We did not observe any significant differences concerning sociodemographic and epidemiological characteristics that would explain the observed magnitude of inter-individual variance of human RNA yields. Furthermore, the differences in amounts of human RNA (raw Ct value for 18S rRNA was ≤ 30) between the samples could not be explained by sociodemographic or epidemiological characteristics. In this study, the addressed sociodemographic and epidemiological conditions seemed to be of minor relevance for interpretation of saliva gene expression results.

Human 18S rRNA, as a commonly known housekeeping gene, cannot be used as a normalizer in gene expression analysis in the current application due to the lack of a poly(A)+-tail 15. We examined the baseline gene expression values of ten commonly used housekeeping genes. These genes appeared not or only weakly altered by sociodemographic or epidemiological factors which adds to their robustness. ATP6, ACTB and B2M appeared most suitable, because sufficiently high copy numbers ensured detection in all samples indicating methodological robustness.
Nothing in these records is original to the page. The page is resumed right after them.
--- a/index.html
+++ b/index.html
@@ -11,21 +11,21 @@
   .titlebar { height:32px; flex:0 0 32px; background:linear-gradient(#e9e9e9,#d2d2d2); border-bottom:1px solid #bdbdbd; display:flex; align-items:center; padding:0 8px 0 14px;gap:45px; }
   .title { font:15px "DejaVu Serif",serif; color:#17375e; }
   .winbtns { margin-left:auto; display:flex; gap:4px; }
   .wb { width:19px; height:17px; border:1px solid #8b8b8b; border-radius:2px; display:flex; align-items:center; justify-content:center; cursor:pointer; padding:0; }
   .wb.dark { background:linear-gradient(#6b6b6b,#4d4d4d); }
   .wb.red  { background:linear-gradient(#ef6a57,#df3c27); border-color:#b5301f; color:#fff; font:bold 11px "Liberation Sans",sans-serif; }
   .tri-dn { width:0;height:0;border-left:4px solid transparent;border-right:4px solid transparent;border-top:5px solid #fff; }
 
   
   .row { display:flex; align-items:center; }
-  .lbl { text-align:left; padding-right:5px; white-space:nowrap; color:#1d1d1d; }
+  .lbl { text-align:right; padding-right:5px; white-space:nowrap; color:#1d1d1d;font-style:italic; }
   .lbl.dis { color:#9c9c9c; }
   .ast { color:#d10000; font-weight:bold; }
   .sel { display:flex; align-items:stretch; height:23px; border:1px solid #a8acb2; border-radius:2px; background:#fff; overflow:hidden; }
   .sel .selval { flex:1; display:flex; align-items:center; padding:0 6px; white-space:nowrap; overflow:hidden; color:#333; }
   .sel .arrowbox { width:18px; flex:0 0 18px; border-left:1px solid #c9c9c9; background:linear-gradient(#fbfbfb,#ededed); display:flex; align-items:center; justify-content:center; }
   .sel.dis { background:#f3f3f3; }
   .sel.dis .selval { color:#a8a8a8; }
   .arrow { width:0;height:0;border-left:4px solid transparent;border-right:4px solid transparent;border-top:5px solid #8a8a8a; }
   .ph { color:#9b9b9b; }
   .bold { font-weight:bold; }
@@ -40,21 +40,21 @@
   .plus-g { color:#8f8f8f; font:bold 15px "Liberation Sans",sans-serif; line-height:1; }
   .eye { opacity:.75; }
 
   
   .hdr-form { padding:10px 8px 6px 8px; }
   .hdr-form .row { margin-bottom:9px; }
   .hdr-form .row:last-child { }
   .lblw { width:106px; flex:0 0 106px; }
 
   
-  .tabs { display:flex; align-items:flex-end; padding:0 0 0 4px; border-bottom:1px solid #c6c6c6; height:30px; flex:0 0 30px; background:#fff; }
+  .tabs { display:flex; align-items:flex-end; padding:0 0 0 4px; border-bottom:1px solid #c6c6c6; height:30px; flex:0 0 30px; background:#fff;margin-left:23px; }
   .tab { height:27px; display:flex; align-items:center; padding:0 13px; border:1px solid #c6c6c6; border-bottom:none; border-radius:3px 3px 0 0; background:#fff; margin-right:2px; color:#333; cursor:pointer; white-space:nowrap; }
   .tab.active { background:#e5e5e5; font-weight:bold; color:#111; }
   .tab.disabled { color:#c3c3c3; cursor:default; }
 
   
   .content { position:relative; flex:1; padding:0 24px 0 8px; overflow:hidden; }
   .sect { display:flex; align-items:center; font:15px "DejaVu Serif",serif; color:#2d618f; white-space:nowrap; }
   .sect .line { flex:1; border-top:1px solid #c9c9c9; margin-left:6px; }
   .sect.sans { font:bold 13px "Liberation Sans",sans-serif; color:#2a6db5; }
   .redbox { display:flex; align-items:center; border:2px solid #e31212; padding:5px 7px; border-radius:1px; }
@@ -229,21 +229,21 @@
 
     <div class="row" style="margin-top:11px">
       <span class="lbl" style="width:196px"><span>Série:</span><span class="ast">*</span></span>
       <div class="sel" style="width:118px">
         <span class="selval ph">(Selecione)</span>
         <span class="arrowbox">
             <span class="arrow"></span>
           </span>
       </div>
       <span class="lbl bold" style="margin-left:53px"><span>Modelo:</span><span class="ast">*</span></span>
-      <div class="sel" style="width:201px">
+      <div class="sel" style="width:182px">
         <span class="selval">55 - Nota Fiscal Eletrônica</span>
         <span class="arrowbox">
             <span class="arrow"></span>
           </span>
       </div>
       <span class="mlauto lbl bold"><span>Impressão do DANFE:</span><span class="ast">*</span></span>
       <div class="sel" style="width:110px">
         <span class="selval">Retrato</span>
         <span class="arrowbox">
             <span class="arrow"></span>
However, inter-individual differences in gene expression and certain time points were found in several donors. These patterns occurred among all genes, suggesting they may be caused by methodological reasons. Combining all three housekeeping genes in our study did not reduce the variance significantly, but normalization based on more than one reference gene has been increasingly suggested by others29,30,31. Certainly, combining ATP6, ACTB and B2M as housekeeping genes for expression studies using human saliva will increase the robustness and, therefore, would be suggested. Nevertheless, planned future studies on saliva samples from irradiated donors will finally show whether radiation impacts these three identified genes, which would render them unsuitable as housekeeping genes. The applicability of suggested housekeeping genes has to be proven in future independent studies.

Finally, some limitations of this manuscript need to be considered. The major limitation lies in the fact that epidemiological data was gathered from the healthy donors by anamnesis. For example, the oral health status was self-reported and not confirmed by medical examination.
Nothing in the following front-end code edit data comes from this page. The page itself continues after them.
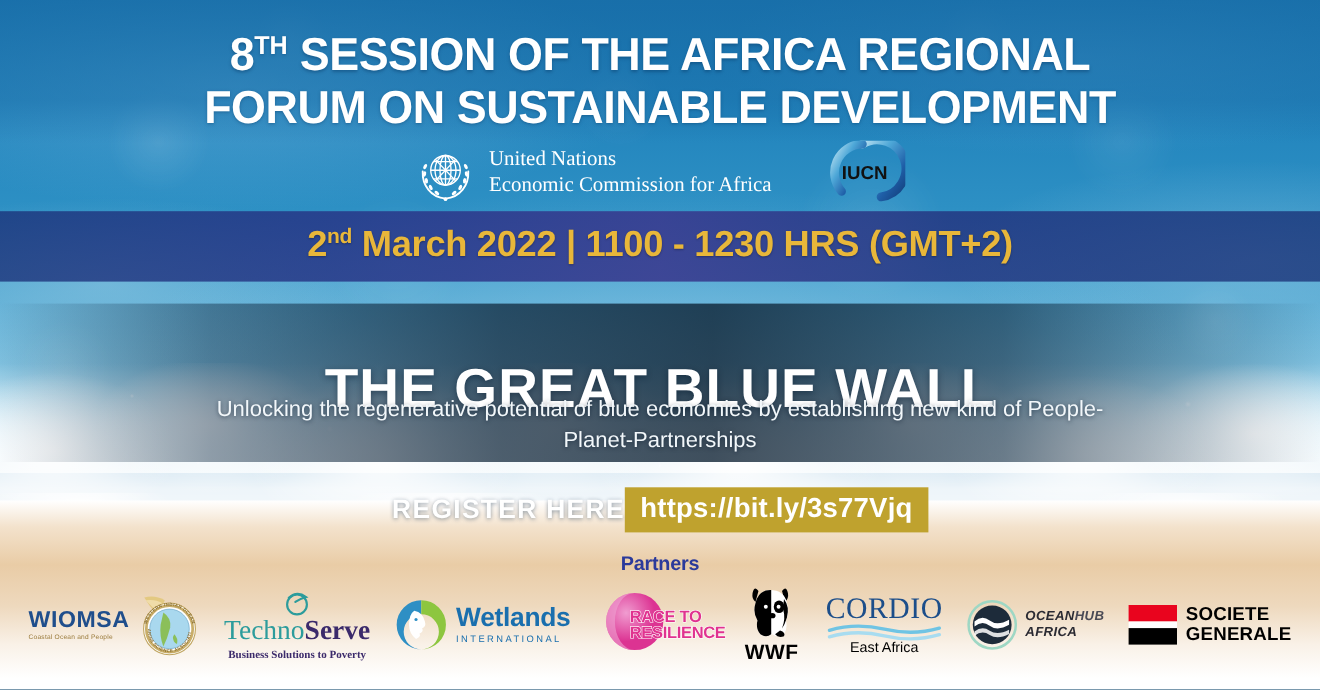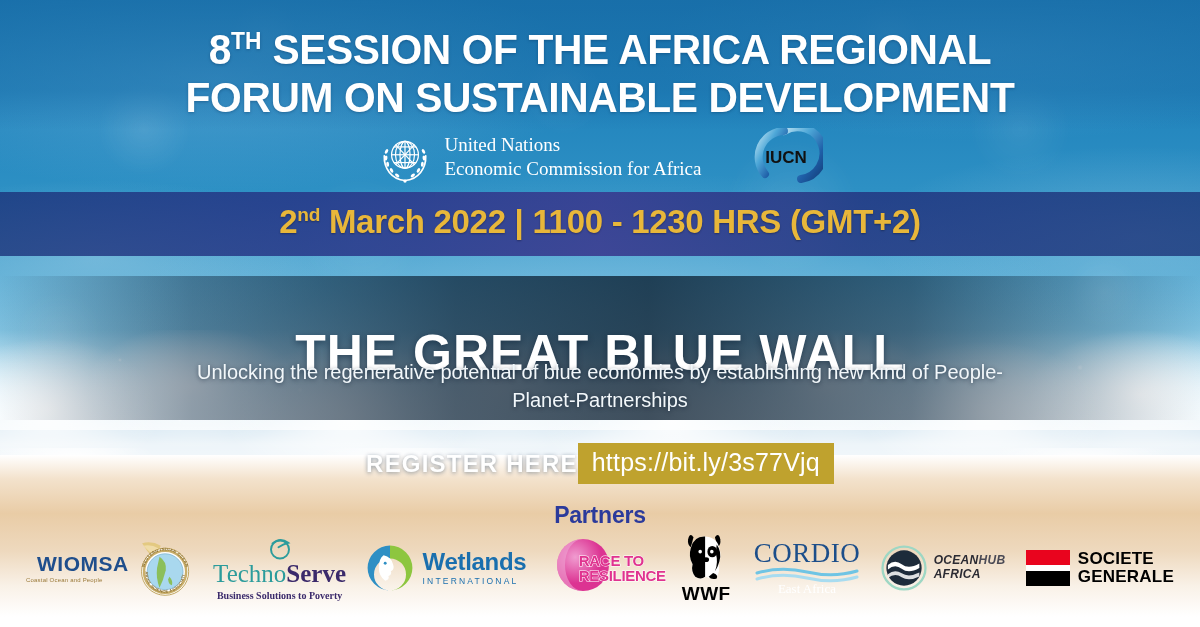--- a/index.html
+++ b/index.html
@@ -163,43 +163,43 @@
   .register {
     position:absolute; top:443px; left:0; right:0;
     display:flex; align-items:center; justify-content:center; 
   }
   .register-label {
     color:#FFFFFF; font-weight:bold; font-size:24px; letter-spacing:1.2px;
     text-shadow:0 1px 4px rgba(0,30,60,.45);
   }
   .register-url {
     background:#BFA22E; color:#FFFFFF;
-    font-size:25px; font-weight:400;
+    font-size:25px; font-weight:700;
     padding:5px 14px 7px 14px;
     letter-spacing:.2px;
     text-decoration:none; display:inline-block;
   }
 
   .partners-heading {
     position:absolute; top:502px; left:0; right:0;
     text-align:center; color:#2B3A9B;
-    font-weight:bold; font-size:23px; letter-spacing:-0.2px;
+    font-weight:bold; font-size:18px; letter-spacing:-0.2px;
   }
 
   .partners-row {
     position:absolute; bottom:16px; left:0; right:0; height:86px;
     display:flex; align-items:center; justify-content:space-between;
     padding:0 26px;
   }
   .partner { display:flex; align-items:center; justify-content:center; }
 
   
   .wiomsa { gap:2px; }
   .wiomsa-txt { display:flex; flex-direction:column; align-items:flex-start; }
-  .wiomsa-name { color:#1F4E8C; font-size:21px; font-weight:bold; letter-spacing:.5px; line-height:1;margin-left:11px; }
+  .wiomsa-name { color:#1F4E8C; font-size:21px; font-weight:bold; letter-spacing:.5px; line-height:1; }
   .wiomsa-tag { color:#9A7A3A; font-size:6px; letter-spacing:.2px; margin-top:3px; white-space:nowrap; }
 
   
   .tserve { flex-direction:column; align-items:center; }
   .tserve-word { font-family:"Liberation Serif", serif; font-size:25px; line-height:1; }
   .tserve-a { color:#2C9C9C; }
   .tserve-b { color:#3B2A6B; font-weight:bold; }
   .tserve-tag { font-family:"Liberation Serif", serif; color:#3B2A6B; font-size:10px; font-weight:bold; margin-top:4px; white-space:nowrap; }
 
   
@@ -218,21 +218,21 @@
     paint-order:stroke fill;
   }
 
   
   .wwf { flex-direction:column; align-items:center; gap:1px; }
   .wwf-name { color:#000; font-weight:bold; font-size:19px; letter-spacing:.5px; }
 
   
   .cordio { flex-direction:column; align-items:center; }
   .cordio-name { font-family:"Liberation Serif", serif; color:#1C4E8A; font-size:27px; line-height:1; letter-spacing:.5px; }
-  .cordio-sub { font-family:Liberation Serif, serif; color:#ffffff; font-size:13px; margin-top:-2px; }
+  .cordio-sub { font-family:Liberation Sans, sans-serif; color:#000000; font-size:13px; margin-top:-2px; }
 
   
   .ohub { gap:7px; }
   .ohub-txt { display:flex; flex-direction:column; align-items:flex-start; line-height:1.15; }
   .ohub-1 { font-size:12px; font-weight:bold; font-style:italic; color:#2B2B33; letter-spacing:.3px; }
   .ohub-1 .hub { color:#4A4A55; }
   .ohub-2 { font-size:12px; font-weight:bold; font-style:italic; color:#2B2B33; letter-spacing:.3px; }
 
   
   .sg { gap:8px; }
Nevertheless, a main strength of this study is that it represents a comprehensive examination of different facets when working with human whole saliva. The enhancement of the methodology and the proper examination of potential confounders like the influence of sociodemographic and epidemiologic characteristics that could potentially influence salivary isolates are completely novel findings, not described before in the literature. Considering saliva as an emerging source of body fluid for gene expression examinations underlines the importance of those findings. A key strength of the present study was the sample size: 91 samples from 61 donors in total are remarkable numbers considering molecular biological studies. These numbers and the numerous endpoints in this study are sufficient for creating reliable hypotheses.

In summary, we (I) improved the comparability of gene expression measurements among different saliva samples, (II) demonstrated that quality and quantity of RNA isolates is highly robust considering potential confounding factors such as demographics/epidemiologic and the saliva sampling time, making the approach of saliva collection even more attractive for further biomarker studies and (III) identified a set of potential housekeeping genes (ATP6, ACTB and B2M) and suggested their combination to increase robustness of saliva-based gene expression studies.